I can go on and ruminate further on how life has taken me by surprise this year, mostly in unpleasant ways, but the point is this: Indeed, preparing to some extent for the unforeseen  is wise, but never to the point where the future is robbing you of your present. A life lived in a constant state of anxiety about what the future may hold, or one where present choices always feel constrained for fear of a future built on lackfear of not having enough money, not enough love, not enough jobs, not enough friends, not enough time—is not living fully. It starves your soul of possible growth, adventure and wisdom. If you always make your decisions based on your worst case scenarios, you will find yourself fully depleted and yet replete with regrets. You will be left wondering where time went and will be haunted by a sense of mourning, asking yourself why you did not when you still could.

You can really only prepare yourself so much and if you're being completely honest, you know that peace can only be found in relinquishing control. Wisdom will make you realize that there is power in surrender. 

To me, as cliche as it sounds, the key to being present in your Now is to choose what makes you authentically happy. It's not a mindless and selfish way of existence. On the contrary, it requires a lot of introspection in order to define what makes you soulfully happy. And I doubt that the answer would ever lead to anything material. If we focus on answering that question, I suspect we would find it easier to choose to be in the present moment rather than being slaves to our anxieties about the future.


  1. Excellent points. I, too, worry a lot. Like you, I find it hard to find that line between being prepared and overthinking everything. Gotta let go.

    1. Elsa knew the truth, didn't she? ;) It's not at all easy to let go but you and I both know worrying about everything is not a sustainable way to live. Thanks, Anne! Hope you have a great weekend ahead! xoxo

  2. I used to be the same way until the worse did happen...and you know what? I survived now I just enjoy each day as the gift. It was intended. Happy holidays Joy!
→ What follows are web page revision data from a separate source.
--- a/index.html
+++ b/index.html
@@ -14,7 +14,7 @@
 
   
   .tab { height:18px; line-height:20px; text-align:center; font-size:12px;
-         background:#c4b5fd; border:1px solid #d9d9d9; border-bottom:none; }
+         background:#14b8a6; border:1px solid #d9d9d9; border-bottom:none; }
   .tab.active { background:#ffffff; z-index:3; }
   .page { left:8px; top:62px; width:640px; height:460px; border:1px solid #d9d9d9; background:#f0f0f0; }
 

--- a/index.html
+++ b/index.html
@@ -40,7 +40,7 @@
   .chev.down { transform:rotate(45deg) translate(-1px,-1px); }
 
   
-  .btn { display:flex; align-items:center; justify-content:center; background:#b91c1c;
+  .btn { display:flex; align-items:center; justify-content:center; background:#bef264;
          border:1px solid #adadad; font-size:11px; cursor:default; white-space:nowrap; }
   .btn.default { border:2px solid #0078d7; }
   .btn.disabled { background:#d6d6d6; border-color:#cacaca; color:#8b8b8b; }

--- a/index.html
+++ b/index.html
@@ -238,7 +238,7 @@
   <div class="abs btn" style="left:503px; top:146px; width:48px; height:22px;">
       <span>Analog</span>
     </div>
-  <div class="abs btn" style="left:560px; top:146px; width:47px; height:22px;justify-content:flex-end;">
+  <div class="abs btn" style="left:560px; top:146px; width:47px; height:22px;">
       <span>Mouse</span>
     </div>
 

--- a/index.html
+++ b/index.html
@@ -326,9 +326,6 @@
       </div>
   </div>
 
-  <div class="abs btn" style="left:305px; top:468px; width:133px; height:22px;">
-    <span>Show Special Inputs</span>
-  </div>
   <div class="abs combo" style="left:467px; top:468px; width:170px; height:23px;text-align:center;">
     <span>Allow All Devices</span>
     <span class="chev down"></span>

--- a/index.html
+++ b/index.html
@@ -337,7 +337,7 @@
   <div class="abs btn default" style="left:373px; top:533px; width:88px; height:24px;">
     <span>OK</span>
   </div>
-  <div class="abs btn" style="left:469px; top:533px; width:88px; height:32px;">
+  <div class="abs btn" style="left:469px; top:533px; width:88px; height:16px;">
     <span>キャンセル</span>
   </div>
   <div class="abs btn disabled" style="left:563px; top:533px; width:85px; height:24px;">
    1. Wise words from someone who's been there and came back victorious! Thank you, Rena. Truly we need to see each day as a gift and find our faith. Hugs to you and yes, HAPPY HOLIDAYS!!! xoxoxoxo

  3. Oh that point between worry/despair and going with the flow. I used to call my parents and sister "the anxious family." One of the reasons I left NY was to get away from my sister's constant anxieties--often taken out by yelling at me. I forgot of course that in this day of internet phone lines, cells, texts, FB messaging etc nobody is ever really away.
    My best friend of 40 years used her IRA--almost the entire IRA to buy a house. Now she can't afford it and might have to give up the house. I had been feeling guilty because I bought a house but I could afford to. Still I'm not sure it was the best move I had ever made and had she ever asked me about the financial aspects I would have explained. But she never asked and I didn't realize she was going to use almost all her assets so I don't feel guilty. That would have been unbelievable to me just a year or two ago.
    Somehow this year despite everything that was going on and despite me feeling like the town renegade, I found the strength to finally, calmly, answer my sister back, and realized that in many profound ways I had changed.
    With Rena, who is much younger than I am, as a friend and guiding light, it's even easier!
    Love this post!

    1. Faith and Friendships...what gifts indeed to help us through our darker, trying days. Life is really unpredictable and all we can do is to just do the best we can with every moment, with what we have. As Rena reminded us above, a lot of the times the worst we imagine is never as bad and we come out as wiser survivors. Thanks, Pia! Hugs to you!!! xoxo

  4. I choose authenticity and complete denial over the craziness going on in the world.